__ASSIGNED TASK__
Make an exact copy of the records, with the pictures left out.

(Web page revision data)
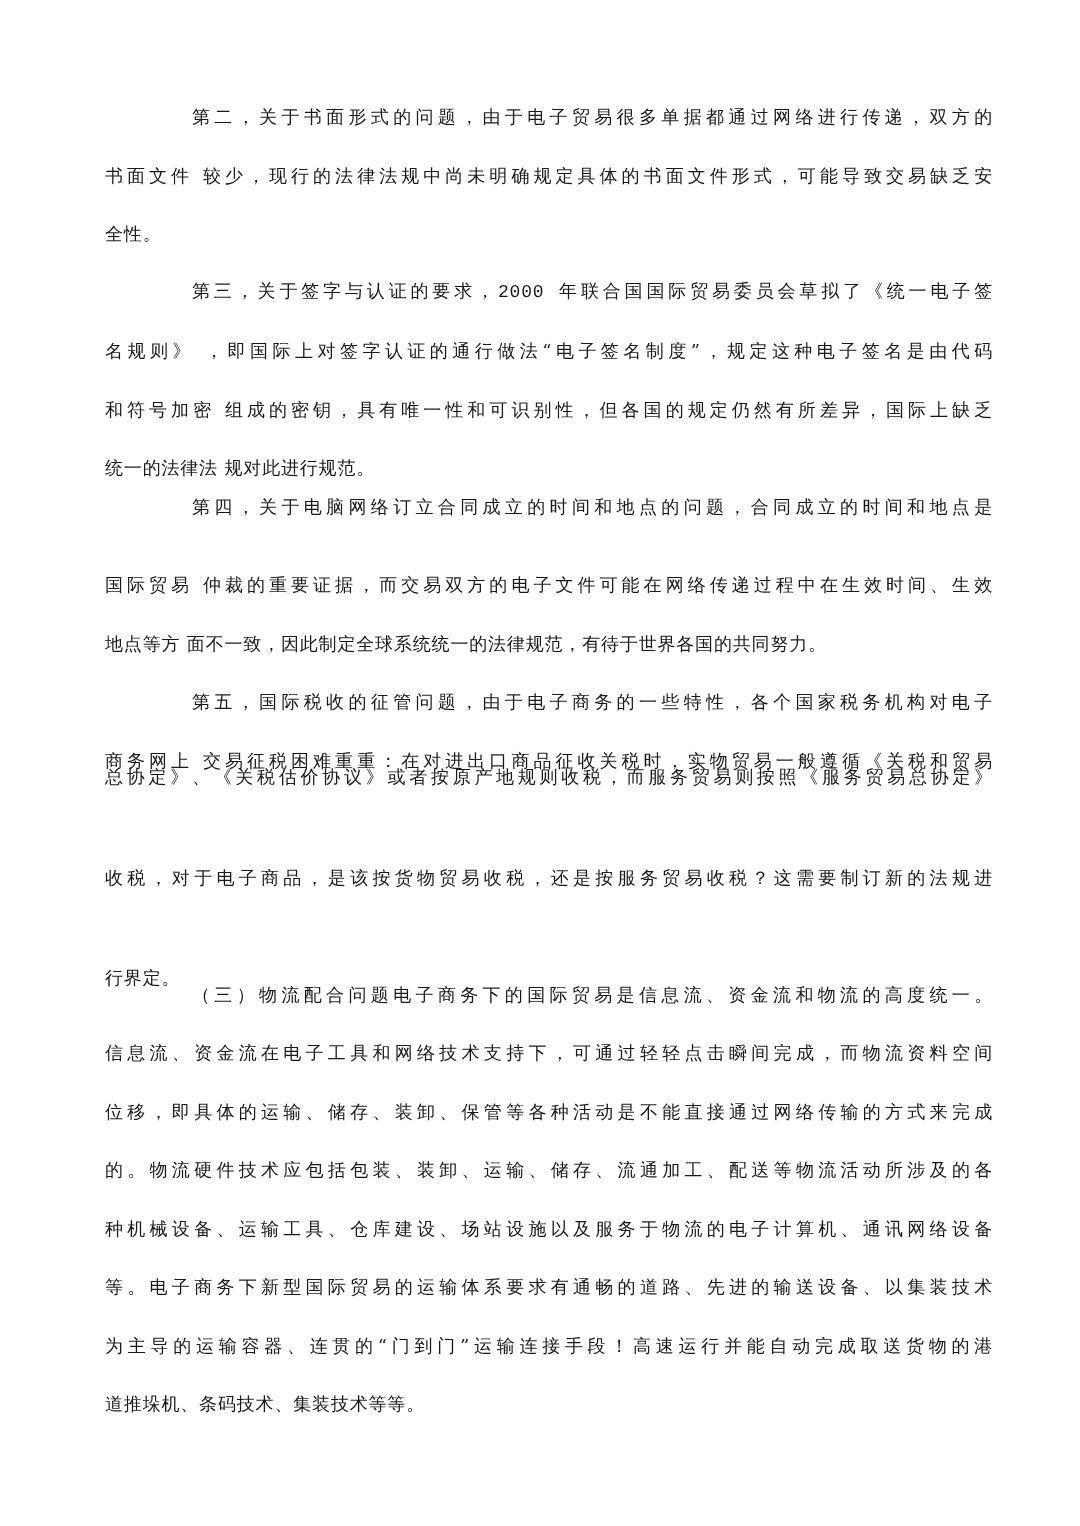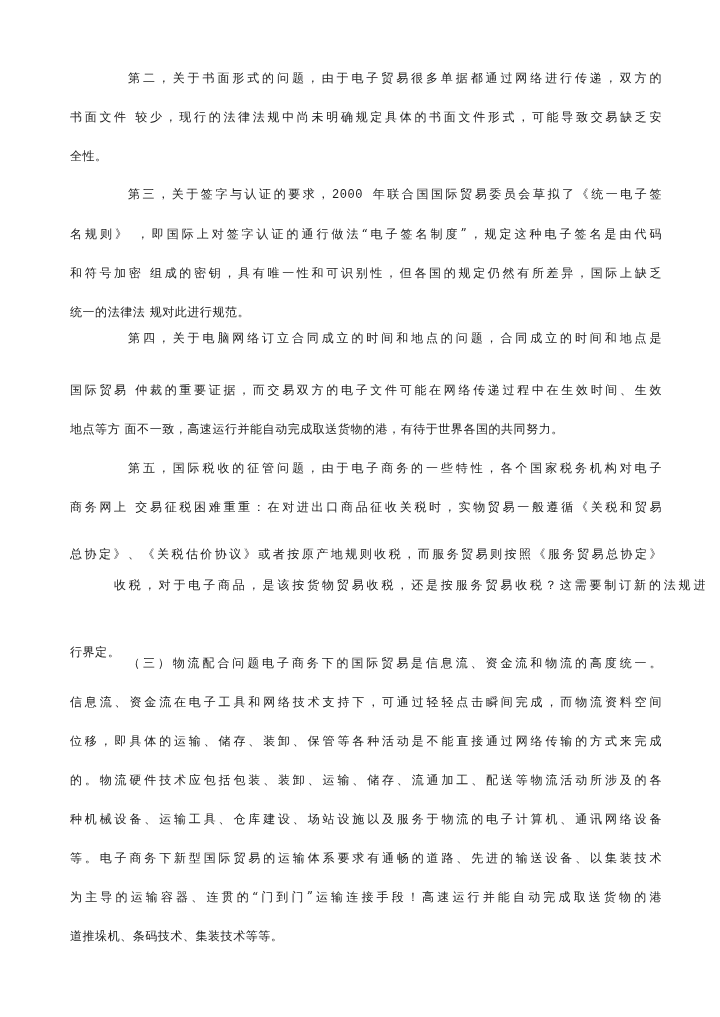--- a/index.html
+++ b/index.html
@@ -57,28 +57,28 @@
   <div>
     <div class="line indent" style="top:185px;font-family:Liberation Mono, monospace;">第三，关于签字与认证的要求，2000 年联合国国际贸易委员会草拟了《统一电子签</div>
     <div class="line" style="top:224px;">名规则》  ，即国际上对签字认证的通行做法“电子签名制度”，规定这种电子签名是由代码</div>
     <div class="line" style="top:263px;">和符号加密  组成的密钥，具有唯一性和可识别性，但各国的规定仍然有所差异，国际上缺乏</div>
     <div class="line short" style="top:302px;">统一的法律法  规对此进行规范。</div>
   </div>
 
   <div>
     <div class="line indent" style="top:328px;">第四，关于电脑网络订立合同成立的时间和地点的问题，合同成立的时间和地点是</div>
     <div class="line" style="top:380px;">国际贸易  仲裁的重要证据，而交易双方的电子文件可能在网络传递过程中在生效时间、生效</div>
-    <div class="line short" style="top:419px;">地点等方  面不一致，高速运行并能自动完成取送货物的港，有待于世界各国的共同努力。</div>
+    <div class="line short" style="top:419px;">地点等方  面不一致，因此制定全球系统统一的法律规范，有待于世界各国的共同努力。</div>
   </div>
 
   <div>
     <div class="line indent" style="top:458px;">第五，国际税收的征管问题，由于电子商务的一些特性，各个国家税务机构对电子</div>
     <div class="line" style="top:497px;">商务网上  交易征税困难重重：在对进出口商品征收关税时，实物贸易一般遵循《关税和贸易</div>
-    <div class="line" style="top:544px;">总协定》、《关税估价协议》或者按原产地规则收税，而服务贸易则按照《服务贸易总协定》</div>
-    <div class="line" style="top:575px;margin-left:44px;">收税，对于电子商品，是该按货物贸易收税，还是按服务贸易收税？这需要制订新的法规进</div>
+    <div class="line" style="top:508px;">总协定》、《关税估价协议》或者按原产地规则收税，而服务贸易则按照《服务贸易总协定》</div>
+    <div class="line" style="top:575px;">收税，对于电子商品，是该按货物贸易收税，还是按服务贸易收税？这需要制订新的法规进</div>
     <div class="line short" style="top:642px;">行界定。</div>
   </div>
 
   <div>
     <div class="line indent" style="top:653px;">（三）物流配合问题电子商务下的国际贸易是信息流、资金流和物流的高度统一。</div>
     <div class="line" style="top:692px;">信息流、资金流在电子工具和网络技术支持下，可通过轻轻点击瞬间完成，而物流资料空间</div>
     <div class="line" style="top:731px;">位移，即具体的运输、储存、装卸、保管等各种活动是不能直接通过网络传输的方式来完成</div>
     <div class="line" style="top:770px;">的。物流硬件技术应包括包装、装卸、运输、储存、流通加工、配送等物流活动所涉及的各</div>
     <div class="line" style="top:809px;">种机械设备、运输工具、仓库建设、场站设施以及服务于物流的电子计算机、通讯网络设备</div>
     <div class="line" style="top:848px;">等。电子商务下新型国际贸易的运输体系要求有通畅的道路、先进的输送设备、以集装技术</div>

__ANSWER AREA__
--- a/index.html
+++ b/index.html
@@ -57,28 +57,28 @@
   <div>
     <div class="line indent" style="top:185px;font-family:Liberation Mono, monospace;">第三，关于签字与认证的要求，2000 年联合国国际贸易委员会草拟了《统一电子签</div>
     <div class="line" style="top:224px;">名规则》  ，即国际上对签字认证的通行做法“电子签名制度”，规定这种电子签名是由代码</div>
     <div class="line" style="top:263px;">和符号加密  组成的密钥，具有唯一性和可识别性，但各国的规定仍然有所差异，国际上缺乏</div>
     <div class="line short" style="top:302px;">统一的法律法  规对此进行规范。</div>
   </div>
 
   <div>
     <div class="line indent" style="top:328px;">第四，关于电脑网络订立合同成立的时间和地点的问题，合同成立的时间和地点是</div>
     <div class="line" style="top:380px;">国际贸易  仲裁的重要证据，而交易双方的电子文件可能在网络传递过程中在生效时间、生效</div>
-    <div class="line short" style="top:419px;">地点等方  面不一致，高速运行并能自动完成取送货物的港，有待于世界各国的共同努力。</div>
+    <div class="line short" style="top:419px;">地点等方  面不一致，因此制定全球系统统一的法律规范，有待于世界各国的共同努力。</div>
   </div>
 
   <div>
     <div class="line indent" style="top:458px;">第五，国际税收的征管问题，由于电子商务的一些特性，各个国家税务机构对电子</div>
     <div class="line" style="top:497px;">商务网上  交易征税困难重重：在对进出口商品征收关税时，实物贸易一般遵循《关税和贸易</div>
-    <div class="line" style="top:544px;">总协定》、《关税估价协议》或者按原产地规则收税，而服务贸易则按照《服务贸易总协定》</div>
-    <div class="line" style="top:575px;margin-left:44px;">收税，对于电子商品，是该按货物贸易收税，还是按服务贸易收税？这需要制订新的法规进</div>
+    <div class="line" style="top:508px;">总协定》、《关税估价协议》或者按原产地规则收税，而服务贸易则按照《服务贸易总协定》</div>
+    <div class="line" style="top:575px;">收税，对于电子商品，是该按货物贸易收税，还是按服务贸易收税？这需要制订新的法规进</div>
     <div class="line short" style="top:642px;">行界定。</div>
   </div>
 
   <div>
     <div class="line indent" style="top:653px;">（三）物流配合问题电子商务下的国际贸易是信息流、资金流和物流的高度统一。</div>
     <div class="line" style="top:692px;">信息流、资金流在电子工具和网络技术支持下，可通过轻轻点击瞬间完成，而物流资料空间</div>
     <div class="line" style="top:731px;">位移，即具体的运输、储存、装卸、保管等各种活动是不能直接通过网络传输的方式来完成</div>
     <div class="line" style="top:770px;">的。物流硬件技术应包括包装、装卸、运输、储存、流通加工、配送等物流活动所涉及的各</div>
     <div class="line" style="top:809px;">种机械设备、运输工具、仓库建设、场站设施以及服务于物流的电子计算机、通讯网络设备</div>
     <div class="line" style="top:848px;">等。电子商务下新型国际贸易的运输体系要求有通畅的道路、先进的输送设备、以集装技术</div>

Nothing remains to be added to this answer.